### Items from a data source

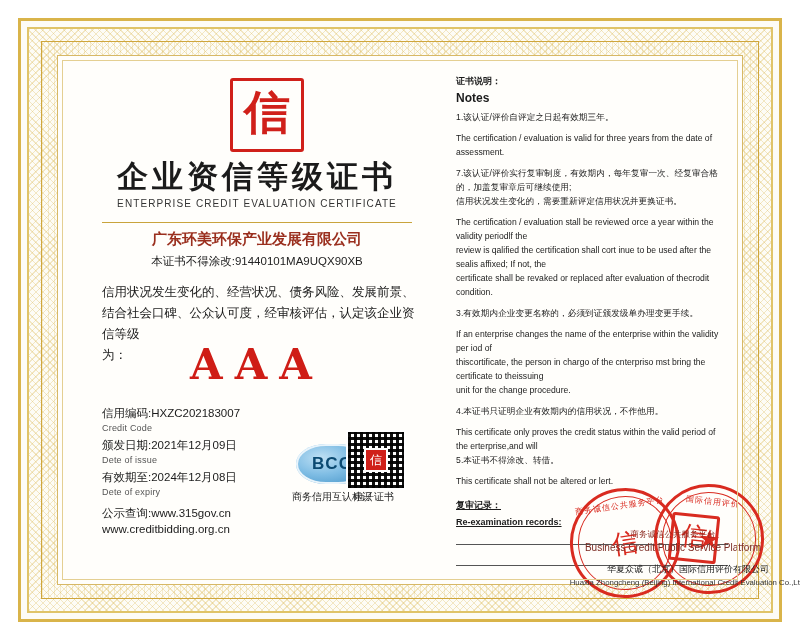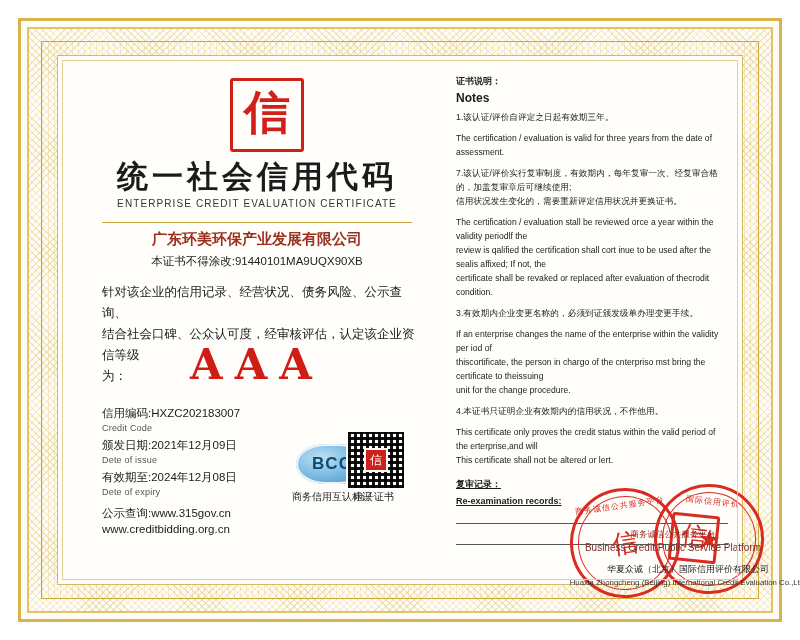--- a/index.html
+++ b/index.html
@@ -185,7 +185,7 @@
 
       <div class="seal-logo">信</div>
 
-      <div class="title-cn">统一社会信用代码</div>
+      <div class="title-cn">企业资信等级证书</div>
       <div class="title-en">ENTERPRISE CREDIT EVALUATION CERTIFICATE</div>
       <div class="rule"></div>
 

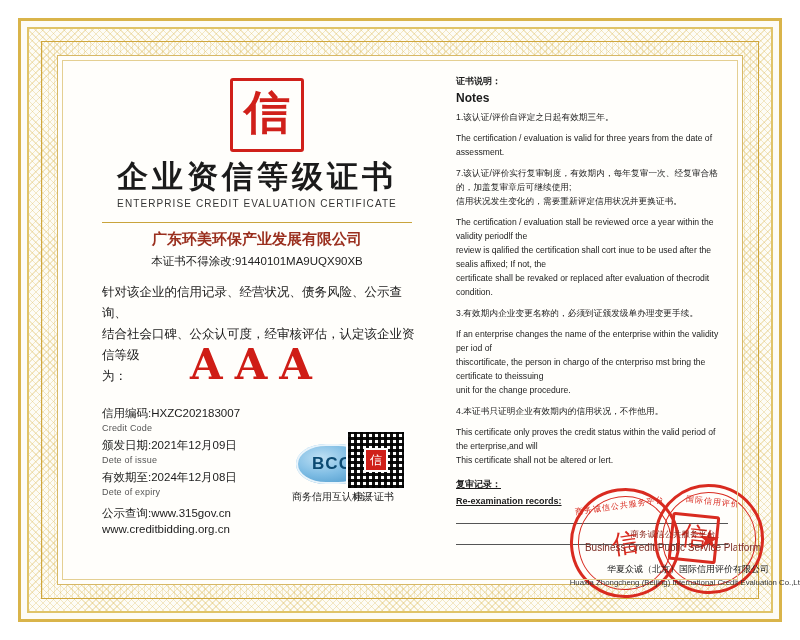--- a/index.html
+++ b/index.html
@@ -193,7 +193,7 @@
       <div class="uscc">本证书不得涂改:91440101MA9UQX90XB</div>
 
       <div class="body-cn">
-        <p>针对该企业的信用记录、经营状况、债务风险、公示查询、</p>
+        <p>信用状况发生变化的、经营状况、债务风险、发展前景、</p>
         <p>结合社会口碑、公众认可度，经审核评估，认定该企业资信等级</p>
         <p>为：</p>
       </div>

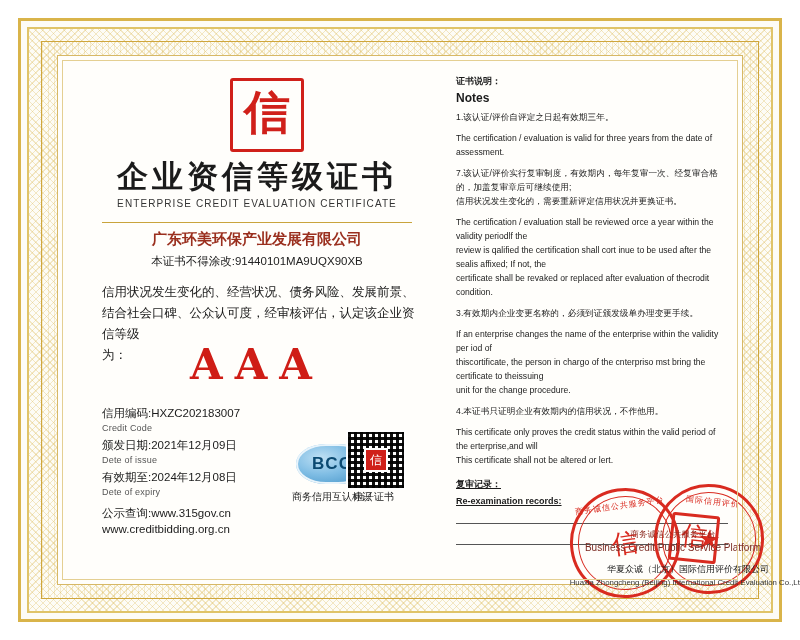--- a/index.html
+++ b/index.html
@@ -242,6 +242,7 @@
       <p>unit for the change procedure.</p>
       <p class="zh">4.本证书只证明企业有效期内的信用状况，不作他用。</p>
       <p style="margin-bottom:0">This certificate only proves the credit status within the valid period of the erterprise,and will</p>
+      <p class="zh">5.本证书不得涂改、转借。</p>
       <p>This certificate shall not be altered or lert.</p>
 
       <div class="reexam">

### Exercise aim
The records above are to be set down exactly as written, with no images.

### Problem solution
--- a/index.html
+++ b/index.html
@@ -185,7 +185,7 @@
 
       <div class="seal-logo">信</div>
 
-      <div class="title-cn">统一社会信用代码</div>
+      <div class="title-cn">企业资信等级证书</div>
       <div class="title-en">ENTERPRISE CREDIT EVALUATION CERTIFICATE</div>
       <div class="rule"></div>
 

--- a/index.html
+++ b/index.html
@@ -193,7 +193,7 @@
       <div class="uscc">本证书不得涂改:91440101MA9UQX90XB</div>
 
       <div class="body-cn">
-        <p>针对该企业的信用记录、经营状况、债务风险、公示查询、</p>
+        <p>信用状况发生变化的、经营状况、债务风险、发展前景、</p>
         <p>结合社会口碑、公众认可度，经审核评估，认定该企业资信等级</p>
         <p>为：</p>
       </div>

--- a/index.html
+++ b/index.html
@@ -242,6 +242,7 @@
       <p>unit for the change procedure.</p>
       <p class="zh">4.本证书只证明企业有效期内的信用状况，不作他用。</p>
       <p style="margin-bottom:0">This certificate only proves the credit status within the valid period of the erterprise,and will</p>
+      <p class="zh">5.本证书不得涂改、转借。</p>
       <p>This certificate shall not be altered or lert.</p>
 
       <div class="reexam">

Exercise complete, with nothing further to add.